Our results are consistent with existing studies on ethnic groups. For example, in the United States, 44.9% of low language proficient ethnic groups reported limited English proficiency, while only 13.8% of fluent English speakers had low HL (37). More than half of Chinese Americans with limited English proficiency had low HL and cancer screening rates due to health communication barriers (37). These findings suggest that the inclusion of language proficiency in multivariate study factors associated with HL is critical to understanding all screening factors for low HL across ethnic groups, as limited language proficiency may compound vulnerabilities such as educational attainment, underutilization or misuse of health care resources, and decreased HL (38). Therefore, language proficiency associated with HL should be quantified to better understand the predictors of low HL, to inform future interventions, and to remove appropriate barriers to HL (39). There is growing evidence that multifaceted, culturally and linguistically appropriate interventions enable respondents with lower levels of health literacy to be more responsive (40, 41) such as the use of colloquial language in screenings and interviews.

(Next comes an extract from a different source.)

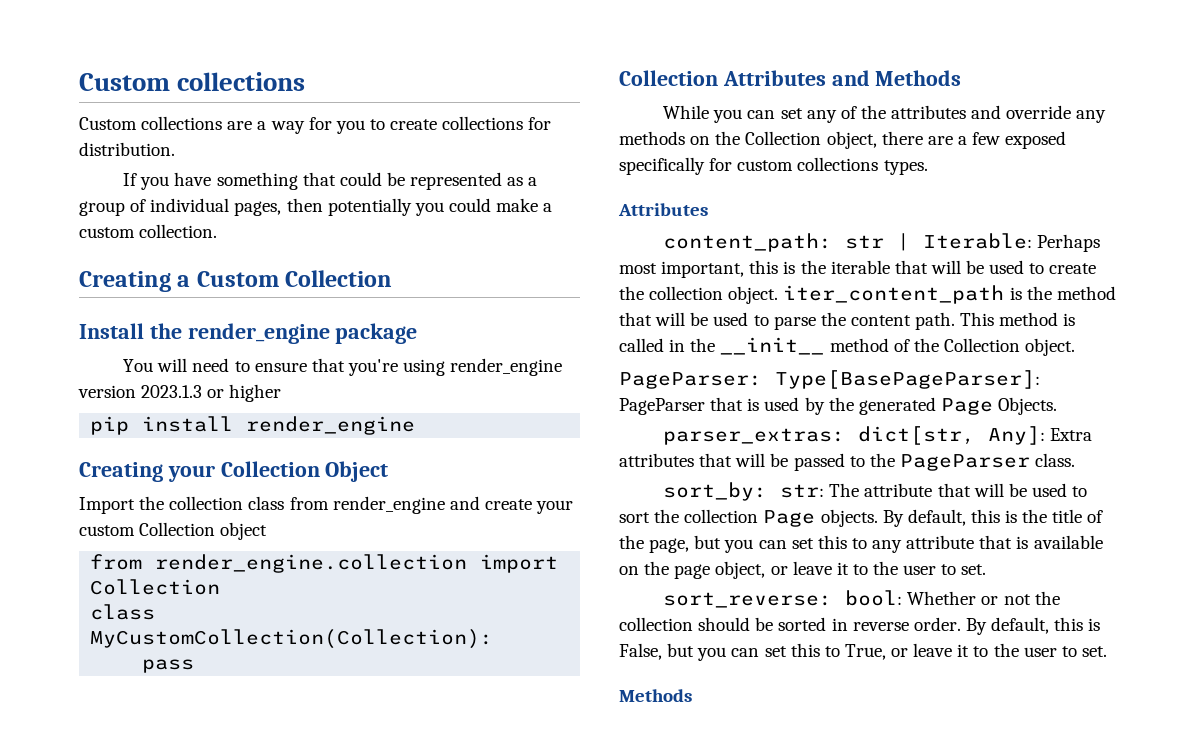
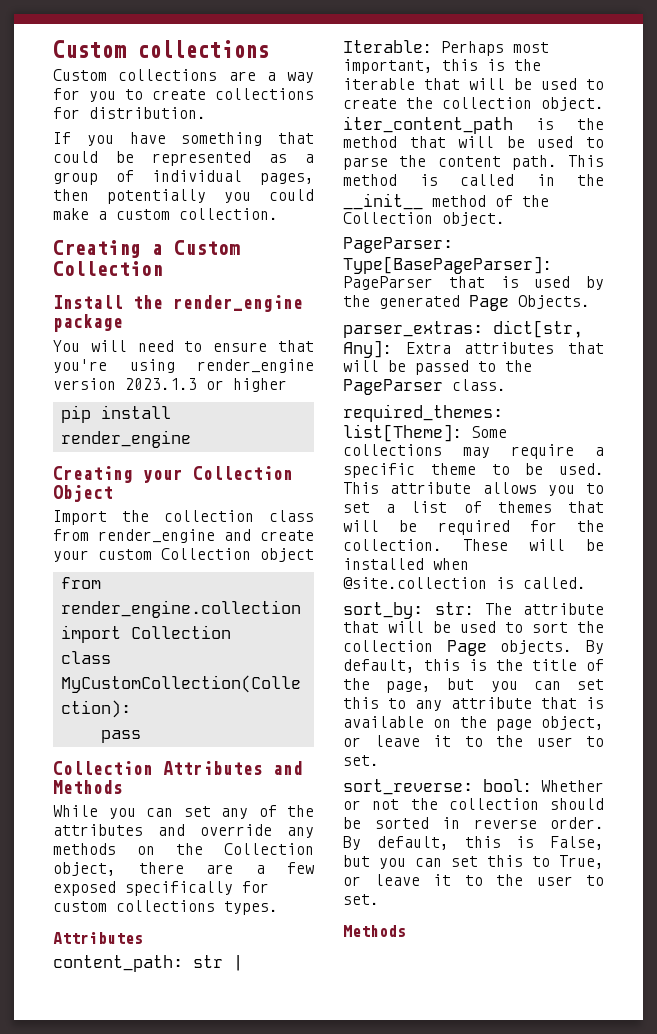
+ required_themes: list[Theme]: Some collections may require a specific theme to be used. This attribute allows you to set a list of themes that will be required for the collection. These will be installed when @site.collection is called.

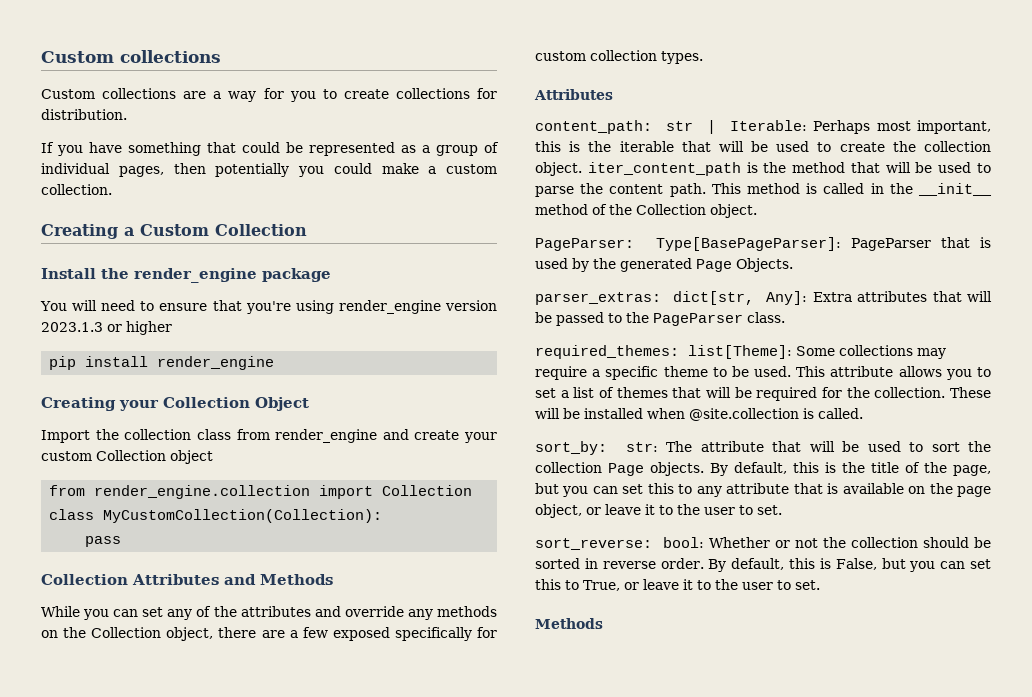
- While you can set any of the attributes and override any methods on the Collection object, there are a few exposed specifically for custom collections types.
+ While you can set any of the attributes and override any methods on the Collection object, there are a few exposed specifically for custom collection types.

To further explore the risk factors for low HL in the Wa ethnic group, our results showed that demographic information, including age, gender, education level, and village location was significantly associated with low HL through linear regression models. Previous studies have shown that the most common demographic characteristics related to HL were education, age (31), gender (42), ethnicity (43), residence (44, 45), and income (45, 46). The meta-analysis study reported that of these variables, age, education, and race were the most consistently included in the regression equation (47). Nearly all of our respondents had a low level of education, with 87.7% having an elementary or middle school level. Illiteracy accounted for 13.8% of the population, and the mean age of illiterates was 52 ± 10.44 years, of which 62% were female. This is due to limited educational opportunities for Chinese seniors at a young age, resulting in low education levels and even illiteracy (48). Women typically have less access to higher education than men (49). An individual’s low educational background often leads to negative attitudes toward health management (50–53), affecting HL and impacting access to health care services.
Besides, several barriers, such as geography, distance (52), bad weather (29), and rural or urban (15), contribute to low levels of HL. Rural–urban differences in health information sources may be due to structural barriers, such as a shortage of rural specialists, inadequate online resources (51), and greater distance from the nearest health facility (53). Patients in rural areas are two to three times further away from medical appointments than those in urban areas, resulting in residents potentially having fewer opportunities to ask for or receive health information from specialists (54). Similarly, among our participants, those who were farther away from the township office (mean distance of 32 m) had lower HL than those closer to the township office (mean distance of 18 m). In each village studied, the township government office, health center, and other facilities are all centralized in the same or adjacent buildings. The township government office serves as a political, cultural, and informational center, providing many conveniences for villagers and offering health or political information resources. These results also illustrated that improving access to health information or other resources within the community is key to improving HL.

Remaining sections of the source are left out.